Below is a photo of Sholes’ drawings of the first QWERTY keyboard, courtesy of Google Patents. These drawings were submitted for the QWERTY patent and were approved.

first-qwerty-patent

As tidy as this story sounds, it didn’t add up for a pair of researchers from Kyoto University.

Japanese Researchers Say QWERTY Legend Is Just That…A Legend

In 2011, Japanese researchers Koichi Yasuoka and Motoko Yasuoka presented a paper that challenged the prevailing QWERTY origin story.

They argue that Sholes didn’t invent the QWERTY keyboard to prevent jamming. They say the machine’s early adopters, Morse code technicians, needed a keyboard layout that allowed them the fastest possible typing speeds so they could keep up with the Morse messenger on the other end of the line. So, Sholes designed QWERTY to meet that need.
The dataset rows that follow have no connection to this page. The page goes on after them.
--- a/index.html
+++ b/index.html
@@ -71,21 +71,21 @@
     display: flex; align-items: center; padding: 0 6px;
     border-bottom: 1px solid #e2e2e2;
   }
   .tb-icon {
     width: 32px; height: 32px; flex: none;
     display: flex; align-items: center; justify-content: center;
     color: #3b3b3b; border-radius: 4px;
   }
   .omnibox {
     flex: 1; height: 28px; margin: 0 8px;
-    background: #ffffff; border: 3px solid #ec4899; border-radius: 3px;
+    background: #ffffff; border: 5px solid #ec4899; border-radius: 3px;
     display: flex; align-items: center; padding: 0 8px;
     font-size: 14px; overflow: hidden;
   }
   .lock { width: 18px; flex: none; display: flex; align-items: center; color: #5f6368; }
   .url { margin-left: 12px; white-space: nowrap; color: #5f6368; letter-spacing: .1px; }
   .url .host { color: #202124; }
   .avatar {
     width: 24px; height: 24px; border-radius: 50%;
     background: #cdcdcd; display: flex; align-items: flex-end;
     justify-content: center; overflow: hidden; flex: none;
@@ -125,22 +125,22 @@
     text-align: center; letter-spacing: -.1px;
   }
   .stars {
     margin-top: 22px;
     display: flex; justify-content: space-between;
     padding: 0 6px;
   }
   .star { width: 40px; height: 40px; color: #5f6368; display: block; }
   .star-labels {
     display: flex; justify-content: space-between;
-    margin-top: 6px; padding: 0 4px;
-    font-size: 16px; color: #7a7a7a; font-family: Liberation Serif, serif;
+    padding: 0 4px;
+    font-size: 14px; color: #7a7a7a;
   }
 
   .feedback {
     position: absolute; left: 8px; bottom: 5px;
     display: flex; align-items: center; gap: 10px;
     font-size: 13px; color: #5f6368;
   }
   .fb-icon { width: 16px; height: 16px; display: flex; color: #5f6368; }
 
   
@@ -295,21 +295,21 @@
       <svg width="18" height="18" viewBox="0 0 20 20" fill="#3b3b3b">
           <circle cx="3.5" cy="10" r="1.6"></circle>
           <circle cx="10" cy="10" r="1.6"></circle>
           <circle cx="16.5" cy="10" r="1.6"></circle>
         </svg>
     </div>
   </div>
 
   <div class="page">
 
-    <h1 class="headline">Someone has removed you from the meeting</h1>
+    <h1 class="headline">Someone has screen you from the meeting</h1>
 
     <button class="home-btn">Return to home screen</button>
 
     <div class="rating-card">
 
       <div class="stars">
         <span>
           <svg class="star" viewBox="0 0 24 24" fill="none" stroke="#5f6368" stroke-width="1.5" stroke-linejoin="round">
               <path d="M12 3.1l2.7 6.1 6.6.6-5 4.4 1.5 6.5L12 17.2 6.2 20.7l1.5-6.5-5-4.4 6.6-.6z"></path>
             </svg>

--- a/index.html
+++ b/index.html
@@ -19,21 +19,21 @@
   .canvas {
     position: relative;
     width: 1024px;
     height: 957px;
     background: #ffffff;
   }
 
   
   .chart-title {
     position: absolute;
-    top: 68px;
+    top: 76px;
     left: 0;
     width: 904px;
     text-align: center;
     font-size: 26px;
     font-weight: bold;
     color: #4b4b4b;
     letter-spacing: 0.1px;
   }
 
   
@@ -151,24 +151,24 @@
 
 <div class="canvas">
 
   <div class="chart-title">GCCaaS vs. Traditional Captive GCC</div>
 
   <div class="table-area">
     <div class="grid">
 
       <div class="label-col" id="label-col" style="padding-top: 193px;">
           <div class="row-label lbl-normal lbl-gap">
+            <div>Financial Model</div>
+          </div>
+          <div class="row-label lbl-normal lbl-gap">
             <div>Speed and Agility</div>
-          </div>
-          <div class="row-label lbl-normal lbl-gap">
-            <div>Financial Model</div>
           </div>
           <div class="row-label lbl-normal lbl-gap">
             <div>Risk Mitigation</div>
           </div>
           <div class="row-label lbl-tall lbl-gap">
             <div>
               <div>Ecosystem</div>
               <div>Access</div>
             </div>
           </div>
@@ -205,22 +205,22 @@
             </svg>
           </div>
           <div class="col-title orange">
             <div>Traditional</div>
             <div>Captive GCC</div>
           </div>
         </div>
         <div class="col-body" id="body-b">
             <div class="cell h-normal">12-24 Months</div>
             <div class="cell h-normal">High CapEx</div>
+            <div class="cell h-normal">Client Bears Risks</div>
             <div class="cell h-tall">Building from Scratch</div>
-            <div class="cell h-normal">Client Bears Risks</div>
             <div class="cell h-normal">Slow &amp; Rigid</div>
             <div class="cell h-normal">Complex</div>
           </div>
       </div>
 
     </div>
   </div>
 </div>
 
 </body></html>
Here’s what the Japanese researchers wrote: “If Sholes really arranged the keyboard to slow down the operator, the operator became unable to catch up (to) the Morse sender. We don’t believe that Sholes had such a nonsense intention during his development of (the) Type-Writer.”

We doubt historians and QWERTY enthusiasts will ever dig up the true story behind the origins of the QWERTY design. However, that narrative could become obsolete if another keyboard layout takes over.
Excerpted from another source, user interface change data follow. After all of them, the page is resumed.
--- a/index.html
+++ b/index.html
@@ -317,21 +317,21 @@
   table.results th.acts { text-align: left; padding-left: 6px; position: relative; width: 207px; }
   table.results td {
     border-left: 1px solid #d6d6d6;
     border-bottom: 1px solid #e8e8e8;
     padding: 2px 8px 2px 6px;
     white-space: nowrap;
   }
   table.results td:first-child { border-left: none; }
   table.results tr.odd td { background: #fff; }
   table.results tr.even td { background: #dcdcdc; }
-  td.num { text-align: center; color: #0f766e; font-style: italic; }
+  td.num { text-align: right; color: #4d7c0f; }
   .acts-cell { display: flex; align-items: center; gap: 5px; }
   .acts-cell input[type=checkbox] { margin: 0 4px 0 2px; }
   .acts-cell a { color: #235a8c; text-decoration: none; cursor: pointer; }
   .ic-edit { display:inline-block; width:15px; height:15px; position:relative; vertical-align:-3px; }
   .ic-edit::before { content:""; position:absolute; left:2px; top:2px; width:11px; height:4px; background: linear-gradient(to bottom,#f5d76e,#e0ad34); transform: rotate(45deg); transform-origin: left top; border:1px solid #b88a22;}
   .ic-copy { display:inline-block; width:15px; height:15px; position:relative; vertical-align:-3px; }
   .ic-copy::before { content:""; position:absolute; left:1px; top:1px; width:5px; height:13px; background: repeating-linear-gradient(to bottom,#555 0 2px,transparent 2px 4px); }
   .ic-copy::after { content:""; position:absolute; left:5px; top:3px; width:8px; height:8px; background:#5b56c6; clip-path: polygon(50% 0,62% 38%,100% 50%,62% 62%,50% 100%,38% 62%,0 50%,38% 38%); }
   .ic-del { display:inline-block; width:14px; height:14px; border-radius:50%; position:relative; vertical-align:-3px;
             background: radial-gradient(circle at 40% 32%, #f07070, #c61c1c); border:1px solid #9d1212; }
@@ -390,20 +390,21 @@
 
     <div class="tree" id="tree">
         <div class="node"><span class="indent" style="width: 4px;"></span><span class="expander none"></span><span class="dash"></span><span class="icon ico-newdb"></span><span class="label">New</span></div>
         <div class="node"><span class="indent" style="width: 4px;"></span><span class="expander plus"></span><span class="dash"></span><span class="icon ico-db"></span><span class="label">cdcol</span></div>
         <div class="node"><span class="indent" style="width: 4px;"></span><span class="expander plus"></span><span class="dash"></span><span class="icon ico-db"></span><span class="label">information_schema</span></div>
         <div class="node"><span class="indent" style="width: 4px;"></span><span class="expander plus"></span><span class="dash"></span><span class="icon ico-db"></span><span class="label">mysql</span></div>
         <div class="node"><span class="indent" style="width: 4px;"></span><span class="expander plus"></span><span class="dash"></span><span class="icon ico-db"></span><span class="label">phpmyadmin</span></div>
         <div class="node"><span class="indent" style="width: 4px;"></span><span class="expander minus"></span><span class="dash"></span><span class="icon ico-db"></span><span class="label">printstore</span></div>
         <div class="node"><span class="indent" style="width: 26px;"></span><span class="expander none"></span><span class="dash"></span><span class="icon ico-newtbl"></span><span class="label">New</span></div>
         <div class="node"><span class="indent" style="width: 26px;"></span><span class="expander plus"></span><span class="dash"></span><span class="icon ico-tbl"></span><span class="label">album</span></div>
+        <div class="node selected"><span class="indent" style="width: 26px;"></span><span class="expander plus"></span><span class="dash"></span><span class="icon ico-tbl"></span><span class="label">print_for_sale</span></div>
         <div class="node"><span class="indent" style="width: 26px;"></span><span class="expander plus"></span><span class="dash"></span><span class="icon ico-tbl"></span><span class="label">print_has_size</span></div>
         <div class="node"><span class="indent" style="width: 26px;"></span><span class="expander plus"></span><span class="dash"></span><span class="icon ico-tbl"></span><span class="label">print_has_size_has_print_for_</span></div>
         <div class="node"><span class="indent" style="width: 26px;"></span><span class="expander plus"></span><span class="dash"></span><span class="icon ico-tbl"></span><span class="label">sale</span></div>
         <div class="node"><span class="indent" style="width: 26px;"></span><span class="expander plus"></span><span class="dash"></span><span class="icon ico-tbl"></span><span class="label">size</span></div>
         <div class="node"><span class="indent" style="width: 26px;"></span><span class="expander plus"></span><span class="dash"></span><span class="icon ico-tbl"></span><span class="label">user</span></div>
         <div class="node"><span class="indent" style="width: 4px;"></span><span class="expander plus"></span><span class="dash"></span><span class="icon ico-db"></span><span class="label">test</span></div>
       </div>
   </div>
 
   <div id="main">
QWERTY Competitors: Dvorak and Mobile Layouts

For several decades the QWERTY design faced no legitimate challengers to the typewriting throne. However, a doctor named August Dvorak created a new layout in the 1930’s.

This new layout featured all vowels in the middle line of the keyboard, replacing the current position of the A, S, D, F and G keys.

The popular consonants R, S, T, L and N are located on the right side of the keyboard where the P, O, colon/semi-colon, L and K keys are.

The Smithsonian says early proponents of the Dvorak claimed that the keyboard was faster, but the evidence on the claim is thin and the Dvorak design never gained much traction.

More recently, the KALQ keyboard has been rumored to be the future keyboard for thumb-oriented mobile users. The keyboard takes about 8 hours to learn, and users can surpass their QWERTY typing speed in as little as 12-13 hours, a Tech Crunch article reported in 2014.